The subject typically does not appear in Western cycles of the Life of Christ, except for the fullest, such as Duccio's Maestà, and the Western iconography can be said to have had difficulty finding a satisfactory composition that does not merely follow the supremely dramatic and confident Eastern composition, which in Orthodox fashion has remained little changed over the centuries.
The earliest known version of the standard depiction is in an apse mosaic at Saint Catherine's Monastery on Mount Sinai in Egypt, dating to the period of (and probably commissioned by) Justinian the Great, where the subject had a special association with the site, because of the meeting of Christ and  Moses, "the 'cult hero' of Mount Sinai". This very rare survivor of Byzantine art from before the Byzantine iconoclasm shows a standing Christ in a mandorla with a cruciform halo, flanked by standing figures of Moses on the left with a long beard, and Elijah on the right. Below them are the three disciples named as present in the Synoptic Gospels: Saints Peter, James, son of Zebedee and John the Evangelist.
The Gospel accounts (Matthew 17:1–9, Mark 9:2–8, Luke 9:28–36) describe the disciples as "sore afraid", but also as initially "heavy with sleep", and waking to see Jesus talking with Moses and Elijah, and emitting a bright light. The disciples are usually shown in a mixture of prostrate, kneeling, or reeling poses which are dramatic and ambitious by medieval standards and give the scene much of its impact. Sometimes all appear awake, which is normal in the East, but in western depictions sometimes some or even all appear asleep; when faces are hidden, as they often are, it is not always possible to tell which is intended. Methods of depicting the bright light emitted by Jesus vary, including mandorlas, emanating rays, and giving him a gilded face, as in the Ingeborg Psalter. In the East the voice of God may also be represented by light streaming from above onto Christ, while in the West, as in other scenes where the voice is heard, the Hand of God more often represents it in early scenes.

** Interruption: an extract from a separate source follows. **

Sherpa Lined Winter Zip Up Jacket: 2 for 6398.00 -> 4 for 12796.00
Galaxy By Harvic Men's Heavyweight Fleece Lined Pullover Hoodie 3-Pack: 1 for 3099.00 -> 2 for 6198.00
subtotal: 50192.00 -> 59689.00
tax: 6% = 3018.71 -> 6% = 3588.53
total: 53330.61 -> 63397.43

The Sinai image is recognizably the same scene as found on modern Orthodox icons, with some differences: only Christ has a halo, which is still typical at this date, and the plain gold background removes the question of depicting the mountain setting which was to cause later Western artists difficulties. The shape of the apse space puts the prophets and disciples on the same ground-line, though they are easily distinguished by their different postures. But there are other early images which are less recognisable, and whose identity is disputed; this is especially the case where the disciples are omitted in small depictions; the 4th century Brescia Casket in ivory and a scene on the 5th century wooden doors of Santa Sabina in Rome may show the Transfiguration with just three figures, but, like many early small depictions of miracles of Christ, it is difficult to tell what the subject is.

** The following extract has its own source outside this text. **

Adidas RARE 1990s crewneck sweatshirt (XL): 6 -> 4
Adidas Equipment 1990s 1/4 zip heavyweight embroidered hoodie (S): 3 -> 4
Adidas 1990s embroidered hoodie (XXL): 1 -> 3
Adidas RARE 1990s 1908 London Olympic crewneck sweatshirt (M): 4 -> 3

A different, symbolic, approach is taken in the apse mosaic of the Basilica of Sant'Apollinare in Classe in Ravenna, also mid 6th century, where half-length figures of Moses (beardless) and Elijah emerge from little clouds on either side of a large jewelled cross with a Hand of God above it. This scene occupies the "sky" over a standing figure of Saint Apollinaris (said to have been a disciple of Saint Peter) in a paradisal garden, who is flanked by a frieze-like procession of twelve lambs, representing the Twelve Apostles. Three further lambs stand higher up, near the horizon of the garden, and looking up at the jewelled cross; these represent the three apostles who witnessed the Transfiguration.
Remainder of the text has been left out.